# Given data:
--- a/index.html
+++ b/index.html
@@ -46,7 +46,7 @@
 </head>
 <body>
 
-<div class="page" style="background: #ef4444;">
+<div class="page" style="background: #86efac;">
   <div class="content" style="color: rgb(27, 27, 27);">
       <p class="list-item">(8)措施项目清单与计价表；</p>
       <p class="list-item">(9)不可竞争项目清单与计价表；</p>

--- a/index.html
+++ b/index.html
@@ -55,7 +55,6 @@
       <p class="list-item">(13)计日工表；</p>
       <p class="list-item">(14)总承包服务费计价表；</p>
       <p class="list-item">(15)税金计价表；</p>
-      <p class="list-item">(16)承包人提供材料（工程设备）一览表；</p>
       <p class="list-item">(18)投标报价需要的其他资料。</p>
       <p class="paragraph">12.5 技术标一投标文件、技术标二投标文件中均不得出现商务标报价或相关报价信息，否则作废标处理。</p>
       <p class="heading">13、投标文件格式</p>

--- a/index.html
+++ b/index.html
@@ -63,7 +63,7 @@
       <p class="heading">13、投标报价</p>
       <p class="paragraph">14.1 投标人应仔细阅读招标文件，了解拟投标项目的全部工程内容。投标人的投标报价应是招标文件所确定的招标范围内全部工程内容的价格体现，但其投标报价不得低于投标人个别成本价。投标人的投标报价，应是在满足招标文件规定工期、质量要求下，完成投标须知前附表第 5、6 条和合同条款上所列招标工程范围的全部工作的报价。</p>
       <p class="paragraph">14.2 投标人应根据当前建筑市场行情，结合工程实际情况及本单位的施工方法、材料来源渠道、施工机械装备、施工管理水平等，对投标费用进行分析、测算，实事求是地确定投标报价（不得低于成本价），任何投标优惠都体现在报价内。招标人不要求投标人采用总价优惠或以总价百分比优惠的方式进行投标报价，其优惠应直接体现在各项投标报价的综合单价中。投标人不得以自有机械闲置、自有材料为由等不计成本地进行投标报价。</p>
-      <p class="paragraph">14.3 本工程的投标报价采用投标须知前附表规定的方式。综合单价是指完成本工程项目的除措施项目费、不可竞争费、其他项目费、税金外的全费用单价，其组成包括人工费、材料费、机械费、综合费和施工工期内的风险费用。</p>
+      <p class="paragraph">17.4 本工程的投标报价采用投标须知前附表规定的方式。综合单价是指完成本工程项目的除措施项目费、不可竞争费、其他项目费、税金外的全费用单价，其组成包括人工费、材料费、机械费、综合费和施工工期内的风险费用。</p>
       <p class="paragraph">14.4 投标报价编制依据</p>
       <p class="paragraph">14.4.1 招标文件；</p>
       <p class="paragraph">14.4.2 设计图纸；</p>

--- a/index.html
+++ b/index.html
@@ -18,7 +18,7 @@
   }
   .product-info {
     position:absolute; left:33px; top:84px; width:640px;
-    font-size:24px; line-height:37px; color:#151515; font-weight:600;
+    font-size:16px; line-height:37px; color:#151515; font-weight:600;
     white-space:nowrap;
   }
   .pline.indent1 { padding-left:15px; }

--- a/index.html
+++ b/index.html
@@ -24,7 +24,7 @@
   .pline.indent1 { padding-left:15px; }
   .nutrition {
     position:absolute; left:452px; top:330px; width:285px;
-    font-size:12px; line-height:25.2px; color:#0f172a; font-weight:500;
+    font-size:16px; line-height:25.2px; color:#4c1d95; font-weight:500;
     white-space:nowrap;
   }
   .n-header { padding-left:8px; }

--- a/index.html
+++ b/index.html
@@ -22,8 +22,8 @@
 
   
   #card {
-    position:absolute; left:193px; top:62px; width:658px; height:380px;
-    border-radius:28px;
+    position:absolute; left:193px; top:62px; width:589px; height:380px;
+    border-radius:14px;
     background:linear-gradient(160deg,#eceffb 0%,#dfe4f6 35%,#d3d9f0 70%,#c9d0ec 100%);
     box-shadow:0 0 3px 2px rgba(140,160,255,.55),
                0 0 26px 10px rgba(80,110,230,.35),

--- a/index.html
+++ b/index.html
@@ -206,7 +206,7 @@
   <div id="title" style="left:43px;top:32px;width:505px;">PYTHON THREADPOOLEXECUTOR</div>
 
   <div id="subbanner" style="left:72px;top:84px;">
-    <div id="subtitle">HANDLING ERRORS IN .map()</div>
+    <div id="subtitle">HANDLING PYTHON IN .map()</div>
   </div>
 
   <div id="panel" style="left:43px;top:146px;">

# Exercise:
Extract, please, the lines from the start of the entries above through the one with "position:absolute; left:33px; top:84px;", both included, reproducing each exactly and adding nothing.

# Result of this exercise:
--- a/index.html
+++ b/index.html
@@ -46,7 +46,7 @@
 </head>
 <body>
 
-<div class="page" style="background: #ef4444;">
+<div class="page" style="background: #86efac;">
   <div class="content" style="color: rgb(27, 27, 27);">
       <p class="list-item">(8)措施项目清单与计价表；</p>
       <p class="list-item">(9)不可竞争项目清单与计价表；</p>

--- a/index.html
+++ b/index.html
@@ -55,7 +55,6 @@
       <p class="list-item">(13)计日工表；</p>
       <p class="list-item">(14)总承包服务费计价表；</p>
       <p class="list-item">(15)税金计价表；</p>
-      <p class="list-item">(16)承包人提供材料（工程设备）一览表；</p>
       <p class="list-item">(18)投标报价需要的其他资料。</p>
       <p class="paragraph">12.5 技术标一投标文件、技术标二投标文件中均不得出现商务标报价或相关报价信息，否则作废标处理。</p>
       <p class="heading">13、投标文件格式</p>

--- a/index.html
+++ b/index.html
@@ -63,7 +63,7 @@
       <p class="heading">13、投标报价</p>
       <p class="paragraph">14.1 投标人应仔细阅读招标文件，了解拟投标项目的全部工程内容。投标人的投标报价应是招标文件所确定的招标范围内全部工程内容的价格体现，但其投标报价不得低于投标人个别成本价。投标人的投标报价，应是在满足招标文件规定工期、质量要求下，完成投标须知前附表第 5、6 条和合同条款上所列招标工程范围的全部工作的报价。</p>
       <p class="paragraph">14.2 投标人应根据当前建筑市场行情，结合工程实际情况及本单位的施工方法、材料来源渠道、施工机械装备、施工管理水平等，对投标费用进行分析、测算，实事求是地确定投标报价（不得低于成本价），任何投标优惠都体现在报价内。招标人不要求投标人采用总价优惠或以总价百分比优惠的方式进行投标报价，其优惠应直接体现在各项投标报价的综合单价中。投标人不得以自有机械闲置、自有材料为由等不计成本地进行投标报价。</p>
-      <p class="paragraph">14.3 本工程的投标报价采用投标须知前附表规定的方式。综合单价是指完成本工程项目的除措施项目费、不可竞争费、其他项目费、税金外的全费用单价，其组成包括人工费、材料费、机械费、综合费和施工工期内的风险费用。</p>
+      <p class="paragraph">17.4 本工程的投标报价采用投标须知前附表规定的方式。综合单价是指完成本工程项目的除措施项目费、不可竞争费、其他项目费、税金外的全费用单价，其组成包括人工费、材料费、机械费、综合费和施工工期内的风险费用。</p>
       <p class="paragraph">14.4 投标报价编制依据</p>
       <p class="paragraph">14.4.1 招标文件；</p>
       <p class="paragraph">14.4.2 设计图纸；</p>

--- a/index.html
+++ b/index.html
@@ -18,7 +18,7 @@
   }
   .product-info {
     position:absolute; left:33px; top:84px; width:640px;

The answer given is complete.